After a moment, he demanded brazenly:

“Would you mind telling me which colt won that first race?”


CHAPTER II

“His career has been pretty much a march of successive triumphs through the world of art, and he has left the critics only one peg on which to hang their carping.”

Steele spoke with the warmth of enthusiasm. He had succeeded in capturing Duska for a few minutes of monopoly in the semi-solitude of the verandah at the back of the club-house. Though he had a hopeless cause of his own to plead, it was characteristic of him that his first opportunity should go to the praise of his friend.

“What is that?” The girl found herself unaccountably interested and ready to assume this stranger’s defense even before she knew with what his critics charged him.

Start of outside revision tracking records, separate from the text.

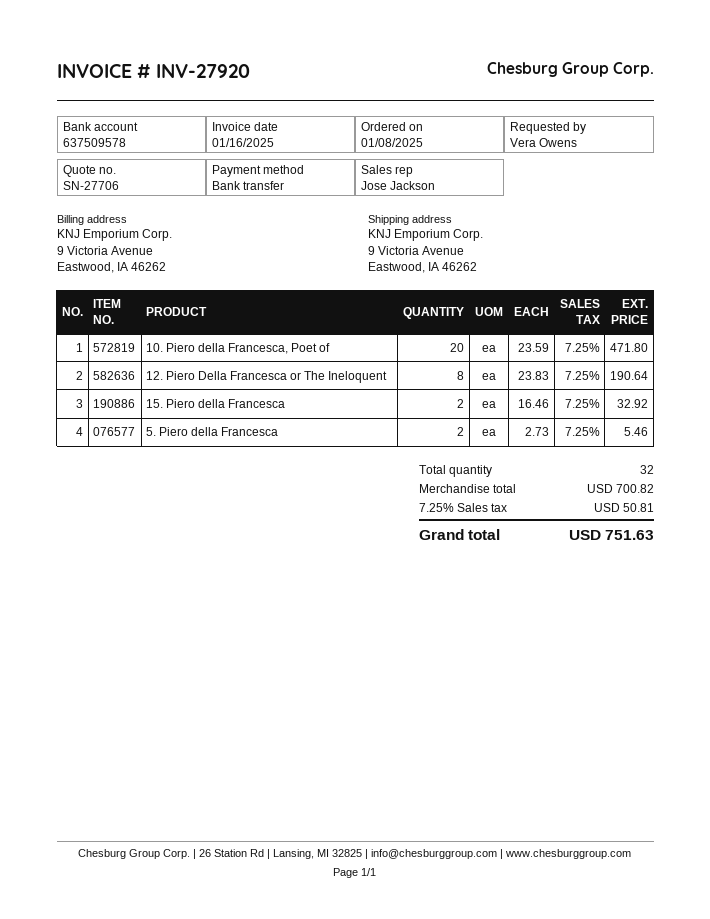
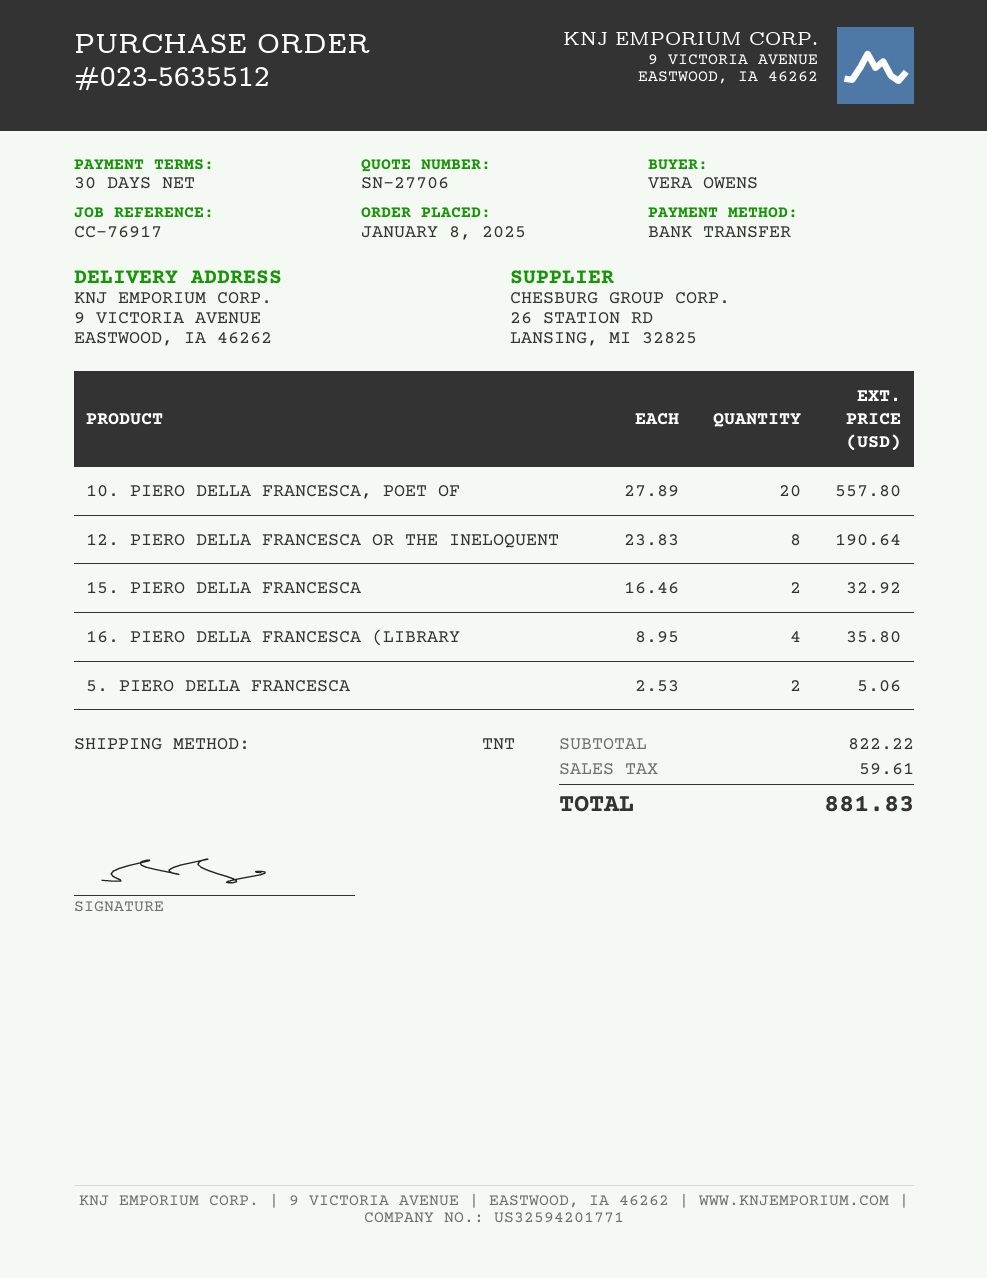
10. Piero della Francesca, Poet of: 20 x 23.59 = 471.80 -> 20 x 27.89 = 557.80
5. Piero della Francesca: 2 x 2.73 = 5.46 -> 2 x 2.53 = 5.06
16. PIERO DELLA FRANCESCA (LIBRARY: none -> 4 x 8.95 = 35.80
subtotal: 700.82 -> 822.22
tax: 50.81 -> 59.61
total: 751.63 -> 881.83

“That he is a copyist,” explained the man; “that he is so enamored of the style of Frederick Marston that his pictures can’t shake off the influence. He is great enough to blaze his own trail—to create his own school, rather than to follow in the tracks of another. Of course,” he hastened to defend, “that is hardly a valid indictment. Every master is, at the beginning of his career, strongly affected by the genius of some greater master. The only mistake lies in following in the footsteps of one not yet dead. To play follow-the-leader with a man of a past century is permissible and laudable, but to give the same allegiance to a contemporary is, in the narrow view of the critics, to accept a secondary place.”

The Kentuckian sketched with ardor the dashing brilliance of the other’s achievement: how five years had brought him from lethal obscurity to international fame; how, though a strictly American product who had not studied abroad, his Salon pictures had electrified Paris. And the girl listened with attentive interest.